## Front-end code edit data
* * * * *

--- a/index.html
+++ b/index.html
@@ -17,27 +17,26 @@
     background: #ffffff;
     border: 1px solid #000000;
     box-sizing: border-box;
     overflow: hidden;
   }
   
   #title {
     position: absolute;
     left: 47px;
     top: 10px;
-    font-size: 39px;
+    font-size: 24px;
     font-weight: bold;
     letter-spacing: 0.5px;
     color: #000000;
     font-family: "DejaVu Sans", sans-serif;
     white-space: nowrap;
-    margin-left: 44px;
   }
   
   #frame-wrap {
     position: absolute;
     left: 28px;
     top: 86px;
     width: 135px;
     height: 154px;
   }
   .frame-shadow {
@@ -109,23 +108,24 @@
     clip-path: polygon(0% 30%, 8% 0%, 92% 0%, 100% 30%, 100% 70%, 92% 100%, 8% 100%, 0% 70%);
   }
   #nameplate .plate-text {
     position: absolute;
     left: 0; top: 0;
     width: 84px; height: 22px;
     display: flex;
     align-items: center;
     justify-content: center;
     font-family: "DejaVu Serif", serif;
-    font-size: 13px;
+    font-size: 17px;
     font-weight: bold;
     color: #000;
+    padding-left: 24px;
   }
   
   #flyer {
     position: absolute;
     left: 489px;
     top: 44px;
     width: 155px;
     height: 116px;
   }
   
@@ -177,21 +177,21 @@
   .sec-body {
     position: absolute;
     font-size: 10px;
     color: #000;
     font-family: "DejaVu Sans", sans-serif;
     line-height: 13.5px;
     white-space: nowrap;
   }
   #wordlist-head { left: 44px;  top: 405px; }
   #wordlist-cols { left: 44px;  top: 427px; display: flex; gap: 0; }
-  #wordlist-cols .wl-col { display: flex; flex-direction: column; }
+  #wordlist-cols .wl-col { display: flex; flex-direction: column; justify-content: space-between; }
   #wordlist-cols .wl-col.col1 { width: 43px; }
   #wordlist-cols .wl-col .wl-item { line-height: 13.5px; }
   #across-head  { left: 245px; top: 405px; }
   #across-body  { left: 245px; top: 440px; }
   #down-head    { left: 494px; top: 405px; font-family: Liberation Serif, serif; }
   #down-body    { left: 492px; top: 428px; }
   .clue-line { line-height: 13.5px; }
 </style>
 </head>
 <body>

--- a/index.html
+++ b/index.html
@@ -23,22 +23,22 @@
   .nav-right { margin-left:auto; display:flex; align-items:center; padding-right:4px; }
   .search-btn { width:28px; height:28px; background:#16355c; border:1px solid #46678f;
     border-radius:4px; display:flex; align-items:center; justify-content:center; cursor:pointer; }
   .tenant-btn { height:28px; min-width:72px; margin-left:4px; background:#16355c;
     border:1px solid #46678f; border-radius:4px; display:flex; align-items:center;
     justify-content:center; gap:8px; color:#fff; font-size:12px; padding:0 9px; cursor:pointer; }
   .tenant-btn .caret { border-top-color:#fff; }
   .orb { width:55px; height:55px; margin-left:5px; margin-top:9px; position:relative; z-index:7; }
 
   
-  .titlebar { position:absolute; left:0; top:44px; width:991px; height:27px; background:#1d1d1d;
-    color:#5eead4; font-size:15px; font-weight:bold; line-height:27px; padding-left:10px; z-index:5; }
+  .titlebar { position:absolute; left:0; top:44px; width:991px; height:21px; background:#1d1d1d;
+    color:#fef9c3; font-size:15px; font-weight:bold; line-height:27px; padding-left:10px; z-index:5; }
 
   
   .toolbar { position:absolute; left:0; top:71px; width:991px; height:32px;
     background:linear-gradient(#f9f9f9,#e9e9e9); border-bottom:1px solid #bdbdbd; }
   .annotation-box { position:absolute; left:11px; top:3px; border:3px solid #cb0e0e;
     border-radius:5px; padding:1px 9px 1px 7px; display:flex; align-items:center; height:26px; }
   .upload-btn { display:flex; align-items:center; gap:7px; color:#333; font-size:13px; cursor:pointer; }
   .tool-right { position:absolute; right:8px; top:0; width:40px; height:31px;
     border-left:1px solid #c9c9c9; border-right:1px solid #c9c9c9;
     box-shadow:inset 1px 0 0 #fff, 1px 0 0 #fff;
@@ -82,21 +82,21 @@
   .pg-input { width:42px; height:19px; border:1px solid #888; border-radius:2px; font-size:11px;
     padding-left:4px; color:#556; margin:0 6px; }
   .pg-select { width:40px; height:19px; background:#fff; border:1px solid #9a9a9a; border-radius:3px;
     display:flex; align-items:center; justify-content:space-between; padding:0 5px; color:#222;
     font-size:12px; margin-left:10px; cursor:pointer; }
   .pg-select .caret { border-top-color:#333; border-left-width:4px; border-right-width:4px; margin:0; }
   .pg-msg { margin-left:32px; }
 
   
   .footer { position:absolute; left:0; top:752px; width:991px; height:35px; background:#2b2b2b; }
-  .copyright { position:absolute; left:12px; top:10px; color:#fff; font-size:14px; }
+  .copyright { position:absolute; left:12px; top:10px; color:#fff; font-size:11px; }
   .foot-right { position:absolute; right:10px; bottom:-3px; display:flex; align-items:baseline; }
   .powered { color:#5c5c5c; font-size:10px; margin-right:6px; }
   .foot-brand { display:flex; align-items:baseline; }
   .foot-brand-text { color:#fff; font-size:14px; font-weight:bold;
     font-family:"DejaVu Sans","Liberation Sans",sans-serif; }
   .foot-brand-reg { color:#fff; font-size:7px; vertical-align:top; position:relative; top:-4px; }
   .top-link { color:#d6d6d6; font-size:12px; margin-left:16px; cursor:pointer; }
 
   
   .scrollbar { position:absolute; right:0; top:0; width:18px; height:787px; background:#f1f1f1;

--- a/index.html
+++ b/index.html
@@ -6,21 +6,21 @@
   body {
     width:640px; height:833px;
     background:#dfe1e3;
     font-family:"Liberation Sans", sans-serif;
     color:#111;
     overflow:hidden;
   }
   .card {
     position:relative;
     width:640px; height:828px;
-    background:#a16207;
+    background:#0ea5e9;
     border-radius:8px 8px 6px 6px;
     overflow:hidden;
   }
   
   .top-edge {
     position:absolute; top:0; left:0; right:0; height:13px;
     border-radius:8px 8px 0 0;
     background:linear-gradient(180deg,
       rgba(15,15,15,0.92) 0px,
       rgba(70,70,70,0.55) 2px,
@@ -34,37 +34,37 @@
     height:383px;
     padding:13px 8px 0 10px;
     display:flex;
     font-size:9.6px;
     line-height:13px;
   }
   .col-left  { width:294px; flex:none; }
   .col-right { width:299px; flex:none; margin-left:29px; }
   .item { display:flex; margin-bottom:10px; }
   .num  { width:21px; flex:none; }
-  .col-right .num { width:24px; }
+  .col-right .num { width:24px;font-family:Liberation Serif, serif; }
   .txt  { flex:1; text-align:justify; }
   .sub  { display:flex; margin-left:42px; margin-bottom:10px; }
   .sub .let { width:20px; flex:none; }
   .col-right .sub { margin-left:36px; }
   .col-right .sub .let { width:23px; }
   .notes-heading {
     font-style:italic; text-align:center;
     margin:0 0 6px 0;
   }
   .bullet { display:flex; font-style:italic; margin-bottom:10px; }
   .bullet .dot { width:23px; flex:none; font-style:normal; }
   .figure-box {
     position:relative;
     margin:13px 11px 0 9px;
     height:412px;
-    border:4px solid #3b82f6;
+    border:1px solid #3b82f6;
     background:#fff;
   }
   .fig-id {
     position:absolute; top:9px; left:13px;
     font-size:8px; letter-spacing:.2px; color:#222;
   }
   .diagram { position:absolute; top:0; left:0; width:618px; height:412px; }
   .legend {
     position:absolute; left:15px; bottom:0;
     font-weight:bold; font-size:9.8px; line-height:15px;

* * * * *

Write down every line of the data above that includes the string "weight".

## Response to this task
     font-weight: bold;
     font-weight: bold;
-    color:#5eead4; font-size:15px; font-weight:bold; line-height:27px; padding-left:10px; z-index:5; }
+    color:#fef9c3; font-size:15px; font-weight:bold; line-height:27px; padding-left:10px; z-index:5; }
   .foot-brand-text { color:#fff; font-size:14px; font-weight:bold;
     font-weight:bold; font-size:9.8px; line-height:15px;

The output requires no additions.